#### [EXERCISE DESCRIPTION]
Every entry below should come back unchanged, except that the pictures are dropped.

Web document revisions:
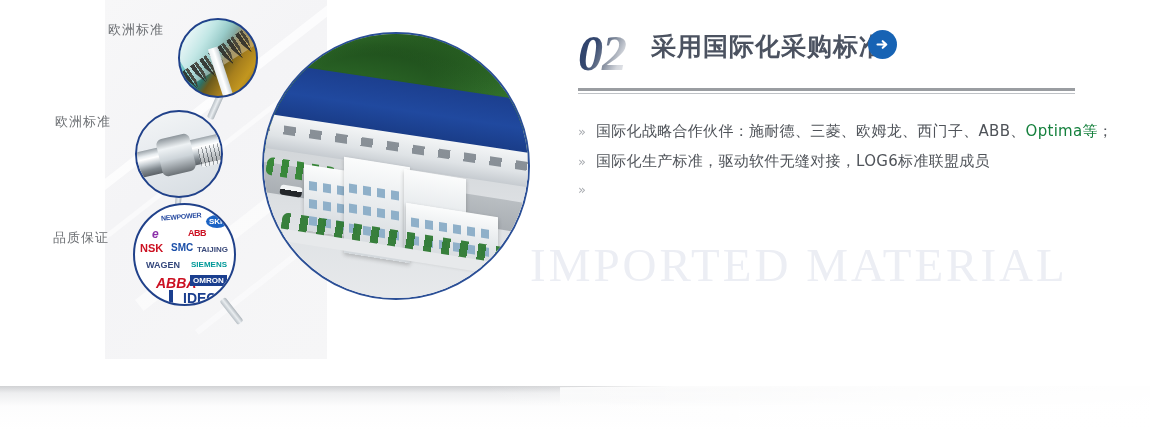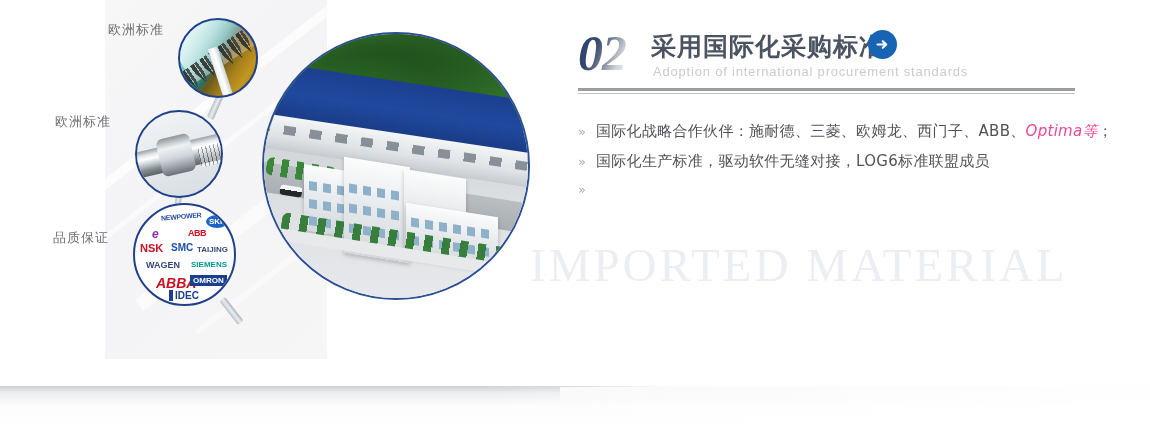--- a/index.html
+++ b/index.html
@@ -483,7 +483,6 @@
           <path d="M3.5 8.5 H11.6 M8.7 5.2 L12.3 8.5 L8.7 11.8" stroke="#ffffff" stroke-width="2.1" fill="none" stroke-linecap="round" stroke-linejoin="round"></path>
         </svg>
       </div>
-      <div id="title-en">Adoption of international procurement standards</div>
       <div id="divider"></div>
       <div id="divider-thin"></div>
     </div>

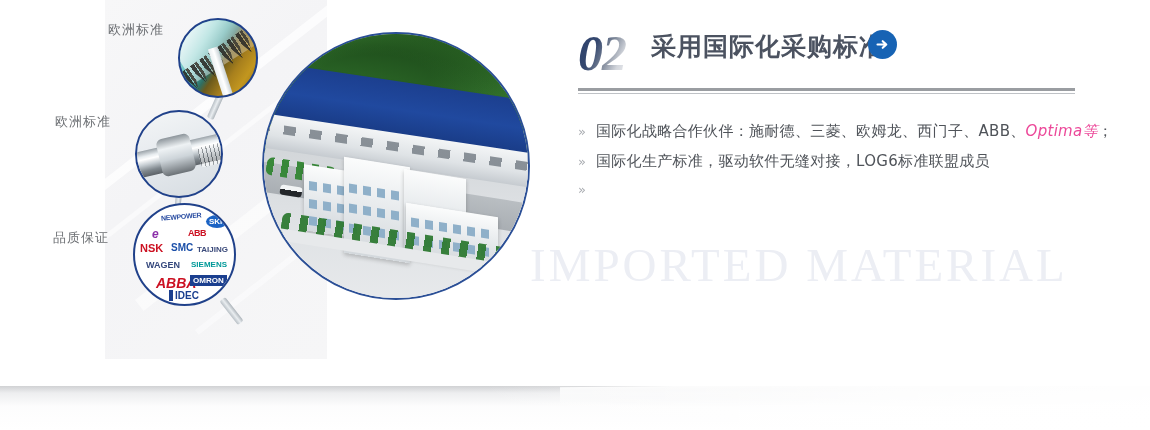--- a/index.html
+++ b/index.html
@@ -381,7 +381,7 @@
     color: #4f5359;
     letter-spacing: .3px;
   }
-  .accent { color: #ec4899; font-style: italic; }
+  .accent { color: #15803d; }
 
   
   #watermark {

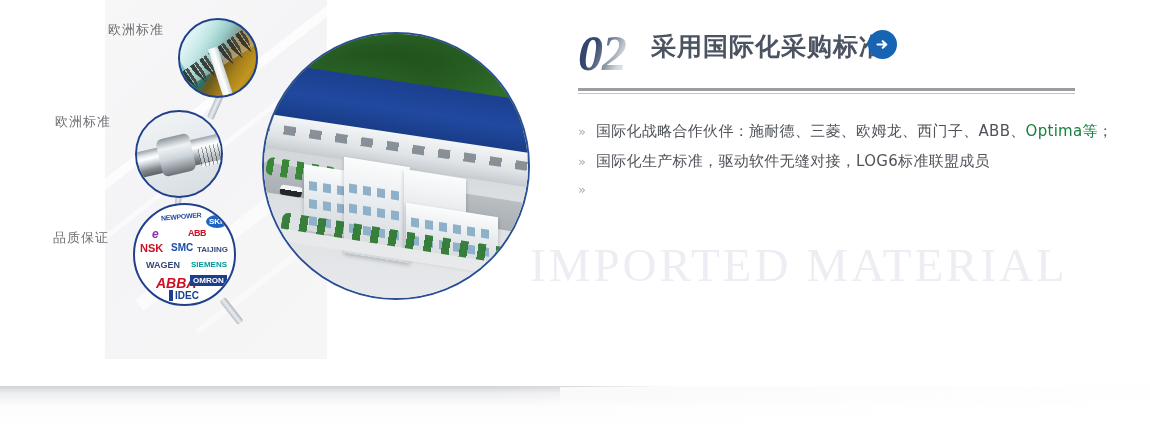--- a/index.html
+++ b/index.html
@@ -435,7 +435,7 @@
     <span class="brand" style="left:56px;top:55px;font-size:8px;color:#009999;">SIEMENS</span>
     <span class="brand" style="left:21px;top:70px;font-size:14px;color:#cc1122;font-style:italic;">ABBA</span>
     <span class="brand" style="left:55px;top:70px;font-size:8px;color:#ffffff;background:#1b3f8f;padding:1px 3px;">OMRON</span>
-    <span class="brand" style="left:34px;top:85px;font-size:10px;color:#1b3f8f;border-left:4px solid #1b3f8f;padding-left:2px;">IDEC</span>
+    <span class="brand" style="left:34px;top:85px;font-size:14px;color:#1b3f8f;border-left:4px solid #1b3f8f;padding-left:10px;">IDEC</span>
   </div>
 
   <div class="left-label" id="label-0">欧洲标准</div>

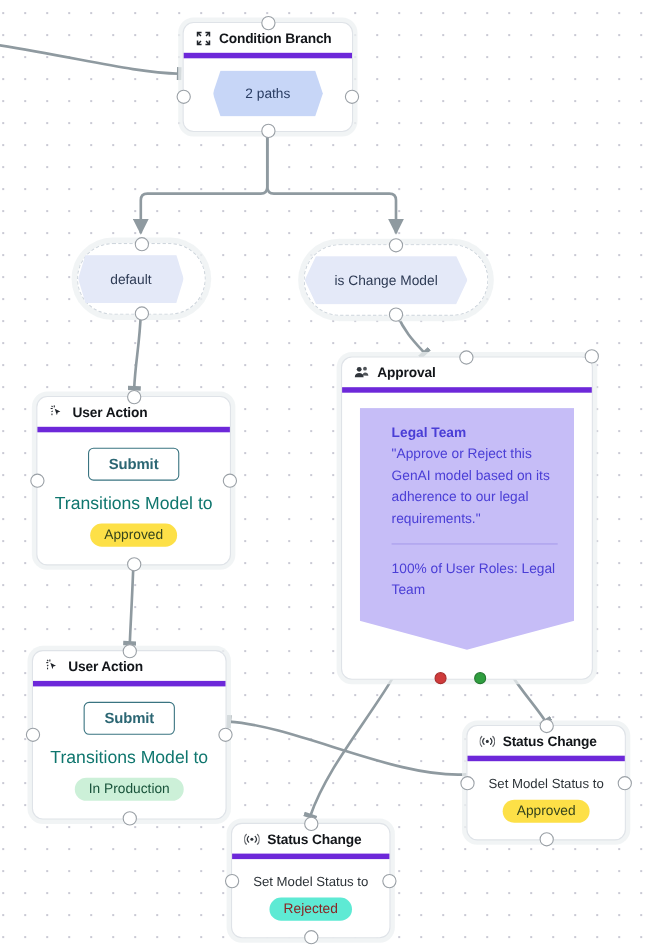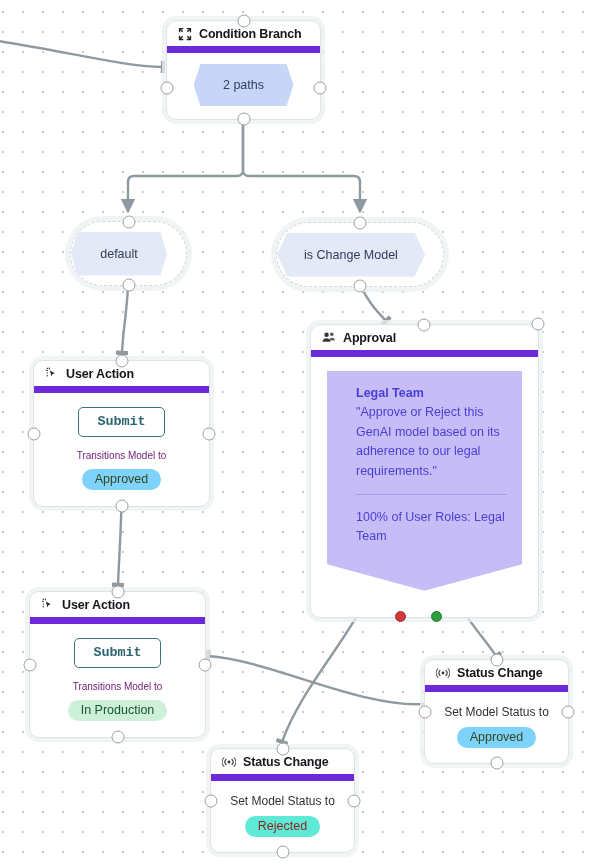--- a/index.html
+++ b/index.html
@@ -29,7 +29,7 @@
   .node-header {
     display: flex; align-items: center; gap: 7px;
     padding: 8px 11px 8px 11px;
-    border-bottom: 7px solid #6d28d9;
+    border-bottom: 5px solid #6d28d9;
     height: 32px;
   }
   .node-title {

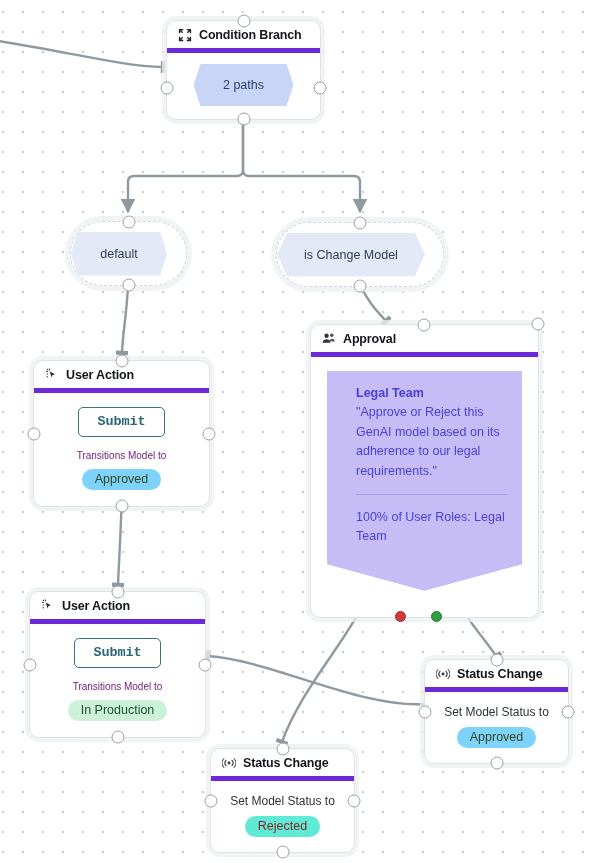--- a/index.html
+++ b/index.html
@@ -79,7 +79,7 @@
     border: 1.6px solid #3a7481; color: #2b6673;
     background: #ffffff; border-radius: 5px;
     font-size: 13.5px; font-weight: bold;
-    padding: 6px 18px 7px; font-family: Liberation Mono, monospace;
+    padding: 6px 18px 7px; font-family: Liberation Sans, sans-serif;
     letter-spacing: -0.1px;
   }
   .trans-label { font-size: 10px; color: #701a75; margin-top: 13px; }

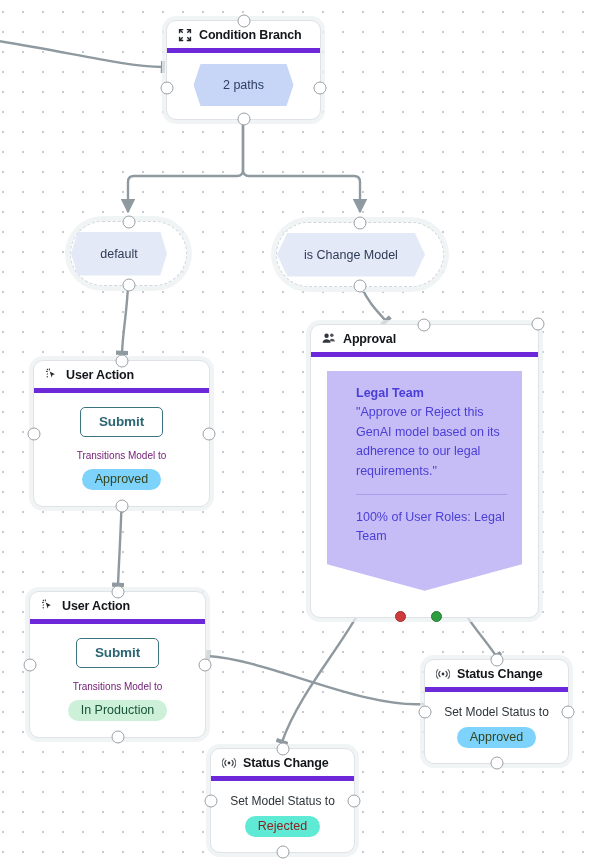--- a/index.html
+++ b/index.html
@@ -82,7 +82,7 @@
     padding: 6px 18px 7px; font-family: Liberation Sans, sans-serif;
     letter-spacing: -0.1px;
   }
-  .trans-label { font-size: 10px; color: #701a75; margin-top: 13px; }
+  .trans-label { font-size: 16px; color: #0f766e; margin-top: 13px; }
   .badge {
     margin-top: 8px; border-radius: 11px;
     font-size: 12.5px; padding: 3px 13px 4px; white-space: nowrap;

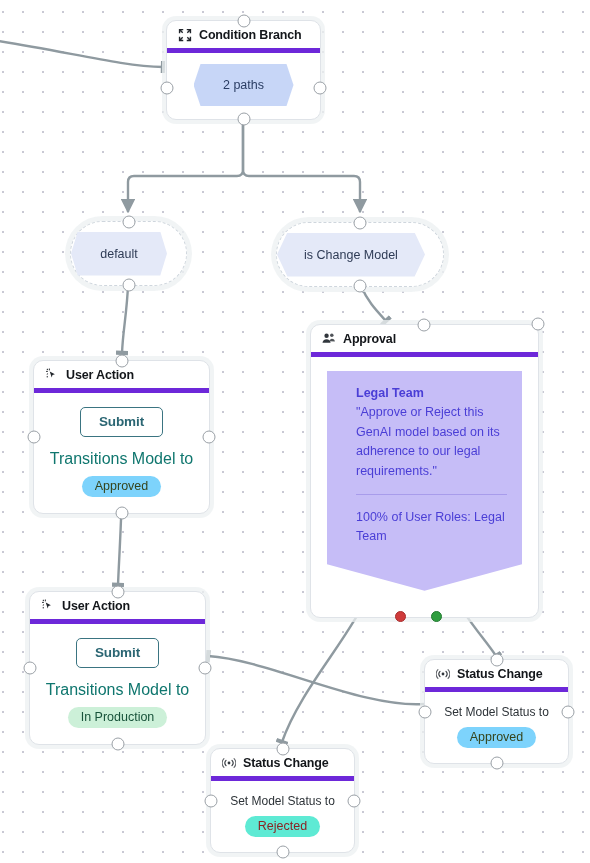--- a/index.html
+++ b/index.html
@@ -87,7 +87,7 @@
     margin-top: 8px; border-radius: 11px;
     font-size: 12.5px; padding: 3px 13px 4px; white-space: nowrap;
   }
-  .badge-approved     { background: #7dd3fc; color: #35441c; }
+  .badge-approved     { background: #fde047; color: #35441c; }
   .badge-inproduction { background: #ccf0d8; color: #18533a; }
   .badge-rejected     { background: #5eead4; color: #8a2424; }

#### [RESPONSE]
--- a/index.html
+++ b/index.html
@@ -483,7 +483,6 @@
           <path d="M3.5 8.5 H11.6 M8.7 5.2 L12.3 8.5 L8.7 11.8" stroke="#ffffff" stroke-width="2.1" fill="none" stroke-linecap="round" stroke-linejoin="round"></path>
         </svg>
       </div>
-      <div id="title-en">Adoption of international procurement standards</div>
       <div id="divider"></div>
       <div id="divider-thin"></div>
     </div>

--- a/index.html
+++ b/index.html
@@ -381,7 +381,7 @@
     color: #4f5359;
     letter-spacing: .3px;
   }
-  .accent { color: #ec4899; font-style: italic; }
+  .accent { color: #15803d; }
 
   
   #watermark {

--- a/index.html
+++ b/index.html
@@ -435,7 +435,7 @@
     <span class="brand" style="left:56px;top:55px;font-size:8px;color:#009999;">SIEMENS</span>
     <span class="brand" style="left:21px;top:70px;font-size:14px;color:#cc1122;font-style:italic;">ABBA</span>
     <span class="brand" style="left:55px;top:70px;font-size:8px;color:#ffffff;background:#1b3f8f;padding:1px 3px;">OMRON</span>
-    <span class="brand" style="left:34px;top:85px;font-size:10px;color:#1b3f8f;border-left:4px solid #1b3f8f;padding-left:2px;">IDEC</span>
+    <span class="brand" style="left:34px;top:85px;font-size:14px;color:#1b3f8f;border-left:4px solid #1b3f8f;padding-left:10px;">IDEC</span>
   </div>
 
   <div class="left-label" id="label-0">欧洲标准</div>

--- a/index.html
+++ b/index.html
@@ -29,7 +29,7 @@
   .node-header {
     display: flex; align-items: center; gap: 7px;
     padding: 8px 11px 8px 11px;
-    border-bottom: 7px solid #6d28d9;
+    border-bottom: 5px solid #6d28d9;
     height: 32px;
   }
   .node-title {

--- a/index.html
+++ b/index.html
@@ -79,7 +79,7 @@
     border: 1.6px solid #3a7481; color: #2b6673;
     background: #ffffff; border-radius: 5px;
     font-size: 13.5px; font-weight: bold;
-    padding: 6px 18px 7px; font-family: Liberation Mono, monospace;
+    padding: 6px 18px 7px; font-family: Liberation Sans, sans-serif;
     letter-spacing: -0.1px;
   }
   .trans-label { font-size: 10px; color: #701a75; margin-top: 13px; }

--- a/index.html
+++ b/index.html
@@ -82,7 +82,7 @@
     padding: 6px 18px 7px; font-family: Liberation Sans, sans-serif;
     letter-spacing: -0.1px;
   }
-  .trans-label { font-size: 10px; color: #701a75; margin-top: 13px; }
+  .trans-label { font-size: 16px; color: #0f766e; margin-top: 13px; }
   .badge {
     margin-top: 8px; border-radius: 11px;
     font-size: 12.5px; padding: 3px 13px 4px; white-space: nowrap;

--- a/index.html
+++ b/index.html
@@ -87,7 +87,7 @@
     margin-top: 8px; border-radius: 11px;
     font-size: 12.5px; padding: 3px 13px 4px; white-space: nowrap;
   }
-  .badge-approved     { background: #7dd3fc; color: #35441c; }
+  .badge-approved     { background: #fde047; color: #35441c; }
   .badge-inproduction { background: #ccf0d8; color: #18533a; }
   .badge-rejected     { background: #5eead4; color: #8a2424; }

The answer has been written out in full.